Well, the experts over at Wikipedia suggest the White House architect Hoban "was influenced by the elliptical chamber at Castle Coole in County Fermanagh, Northern Ireland. That room has identical dimensions, and includes the two recessed niches found in Hoban's original design for the Blue Room." and was designed/constructed around the same time period as Hoban's house.
This all was occurring around the same time, and considering back then there weren't too many houses of such wealth (even in Philly) that could undergo such a fashion statement- after all a bow window is a fashion statement- theres not much practicality there to make it a functional decision.
It was in vogue at the time.
And though President Washington might have taken advantage of the grand window area to greet visiting guests, could one attribute the design to him, like the design decisions he made at Mt Vernon ?
It would be interesting if one were able to prove Washington himself designed an oval tent, then instructed his landlord to add an oval bay window to his house for consistency, further instructing Hoban to add an oval office to the White House to cement his vision forever.
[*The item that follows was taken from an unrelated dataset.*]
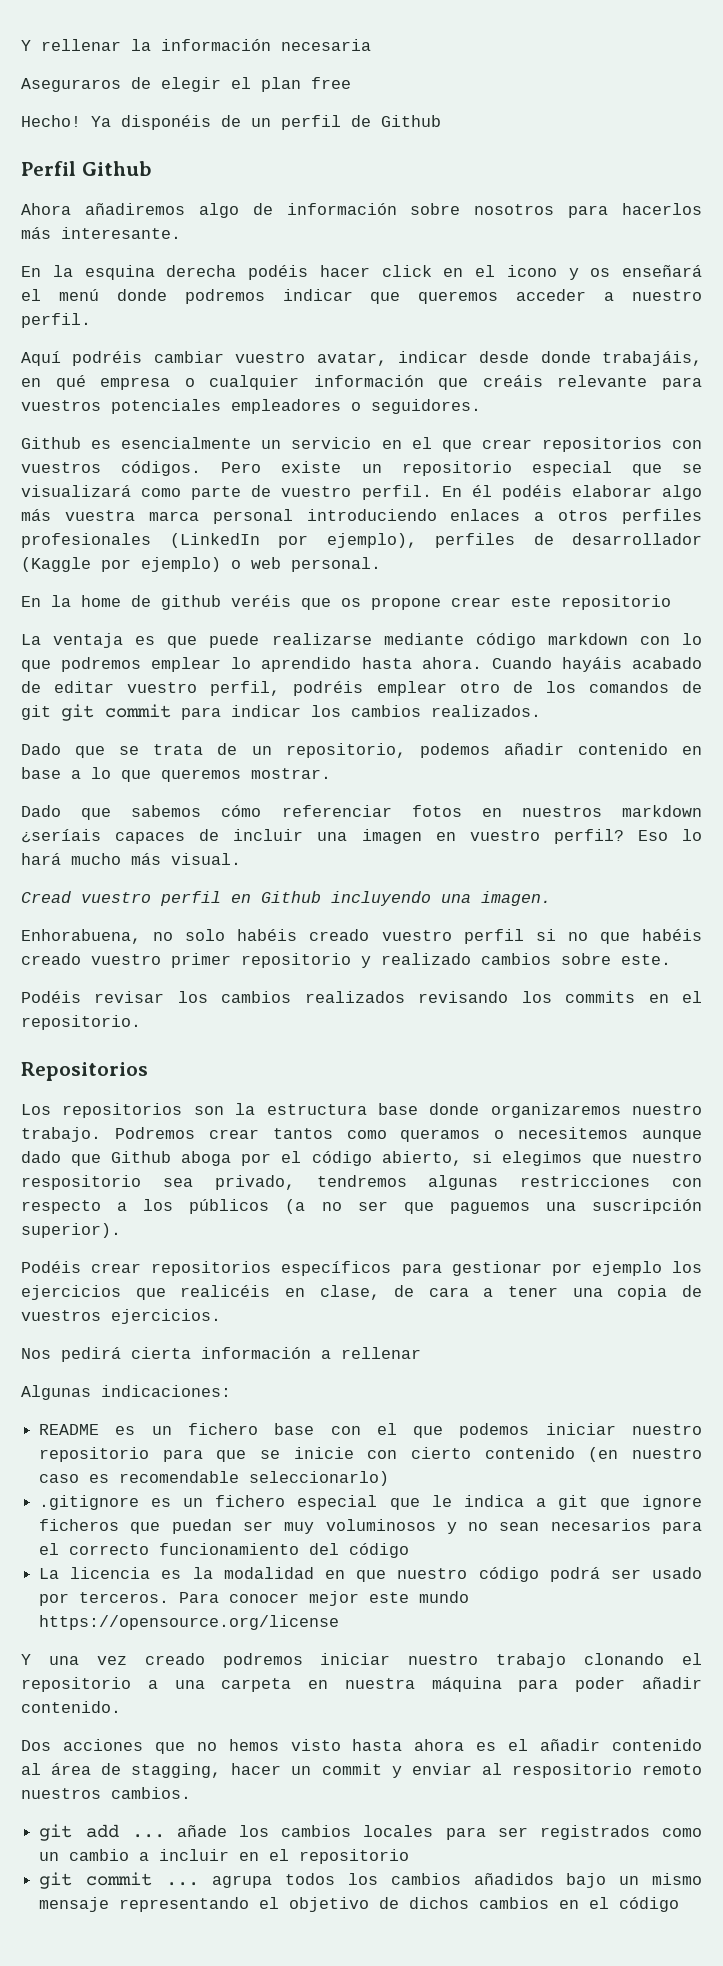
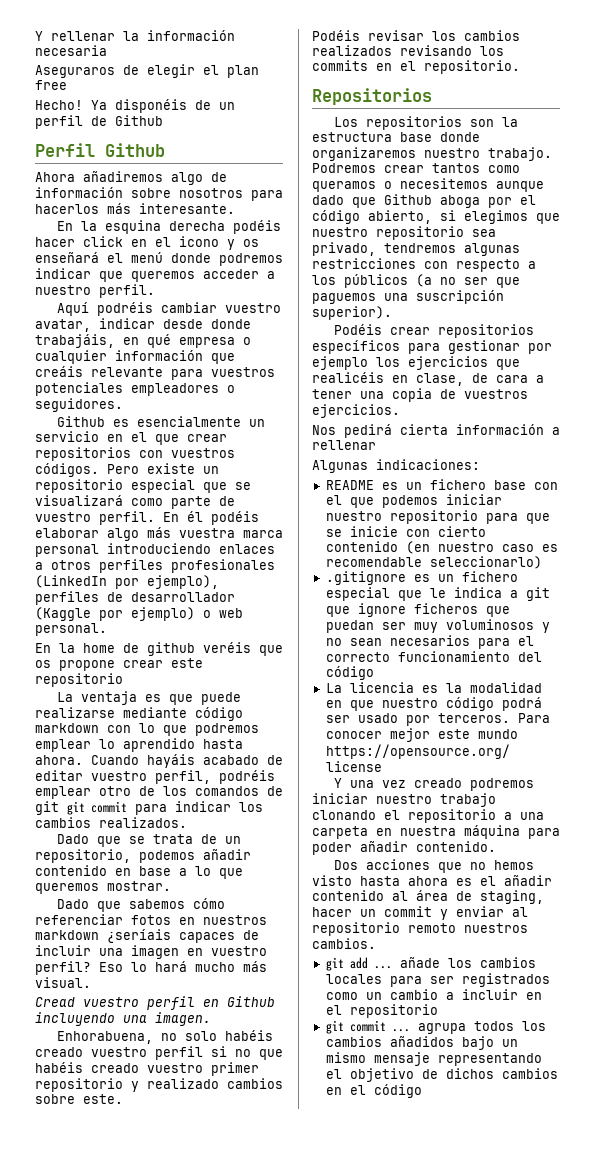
- Podremos crear tantos como queramos o necesitemos aunque dado que Github aboga por el código abierto, si elegimos que nuestro respositorio sea privado, tendremos algunas restricciones con respecto a los públicos (a no ser que paguemos una suscripción superior).
+ Podremos crear tantos como queramos o necesitemos aunque dado que Github aboga por el código abierto, si elegimos que nuestro repositorio sea privado, tendremos algunas restricciones con respecto a los públicos (a no ser que paguemos una suscripción superior).
- Dos acciones que no hemos visto hasta ahora es el añadir contenido al área de stagging, hacer un commit y enviar al respositorio remoto nuestros cambios.
+ Dos acciones que no hemos visto hasta ahora es el añadir contenido al área de staging, hacer un commit y enviar al repositorio remoto nuestros cambios.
The whole point of this (for me at least) is that American history is steeped in fictional half-truths, and today we are a little bit smarter about things like that. About things like slavery. Its all complicated and theres little black/white but mostly grey.
and then, again, from wikipedia because I ain't no historian:
Dissatisfied with the size and layout of the West Wing, President Franklin D. Roosevelt engaged a staff architect, Eric Gugler, to redesign it in 1933. The modern Oval Office was built at the West Wing's southeast corner, offering FDR, who was physically disabled and used a wheelchair, more privacy and easier access to the residence.